Un día, todos los colores de una caja de pintura entraron en guerra. Por supuesto, el odio y la batalla empezó, porque cada uno pensaba que era mejor que el otro.
El amarillo no paraba de jactarse de su valor, su precio, pues, según le decía a todos en la mesa de pintar, el oro es el elemento más valioso de todos y provoca en los hombres y mujeres deseos de tenerlo y lucirlo en todo momento.

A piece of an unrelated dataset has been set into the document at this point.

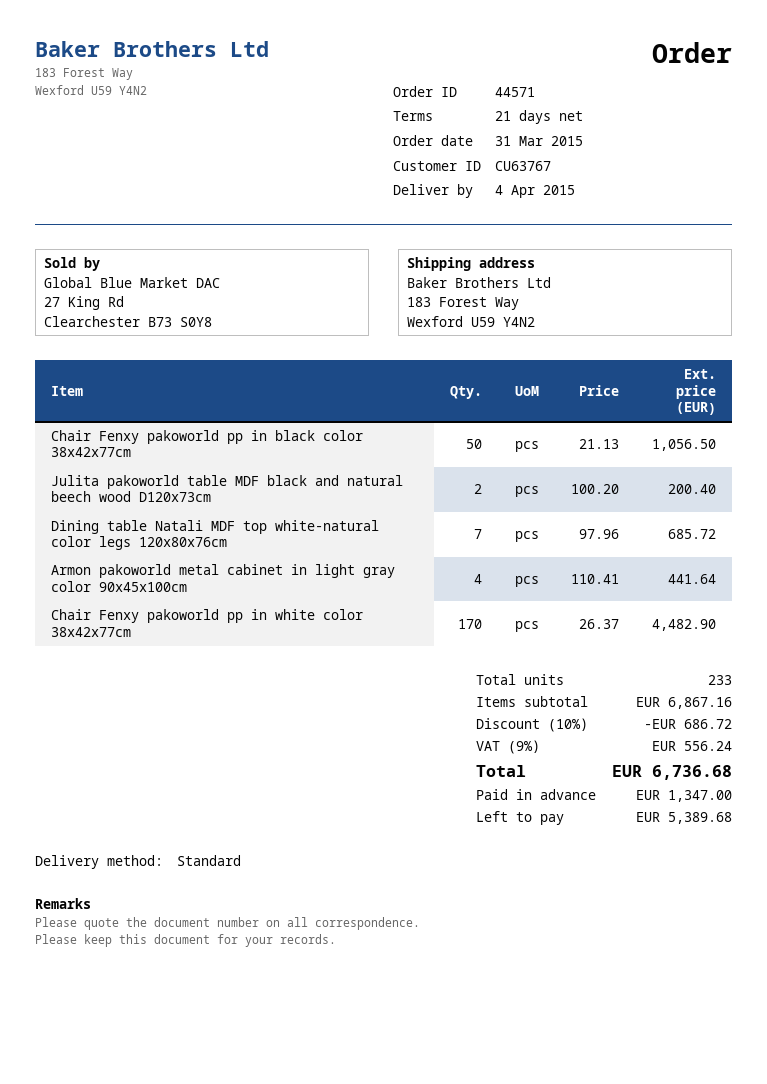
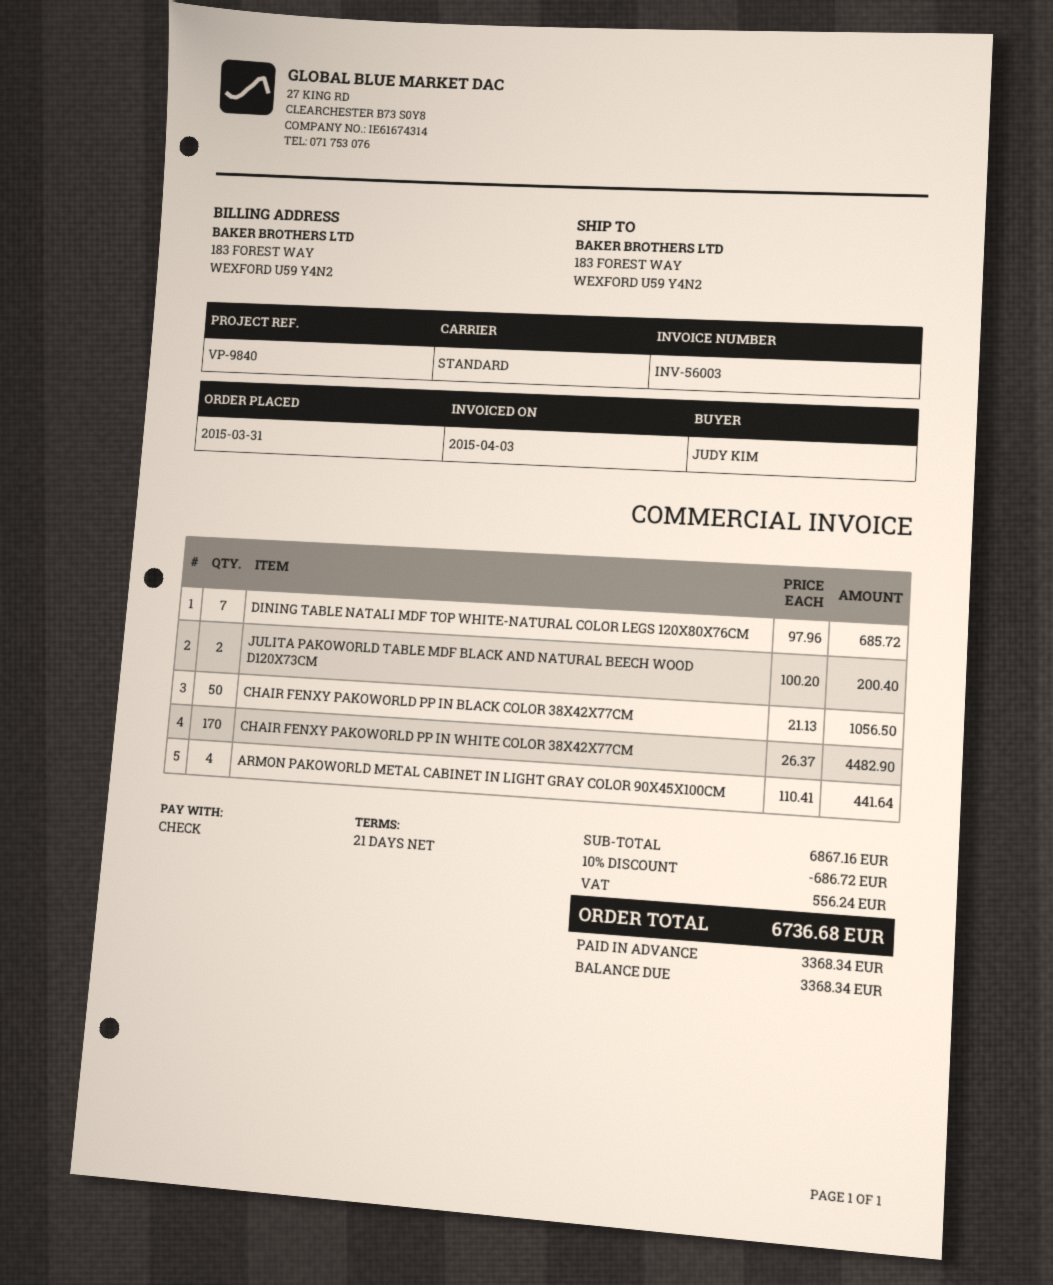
deposit: 1347.00 -> 3368.34
balance: 5389.68 -> 3368.34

El rojo alzaba su voz y decía que no había nadie como él por su fuerza y poder, ya que es lo que más está en las guerras.
El verde no se cansaba de alabar la naturaleza, donde él era el rey.
Bueno, cada uno hablaba tanto de sí que se pelearon mucho, con la terrible consecuencia de que el mundo se fue quedando sin colores, se acabó de un momento a otro la gracia en la vida y se extinguió la belleza.
Los hombres y mujeres de este mundo gris (que más que gris era transparente por la falta de colores) se reunieron para ver qué se podía hacer sobre el caso.
Decidieron entonces pedirle a Dios un favor, que les creara un símbolo de paz, y Dios así lo hizo: Les creó al mundo, a los hombres y a los colores, el arcoiris.
En él, la humanidad colocó cada uno de los colores y les mostraron los resultados.
La armonía de los diversos tonos daba una belleza difícil de encontrarse, algo mágico y soñador; al percatarse de que cada uno tenía algo que complementaba al otro y cada uno tenía un valor específico, los colores pararon la guerra y nunca volvieron a pelear.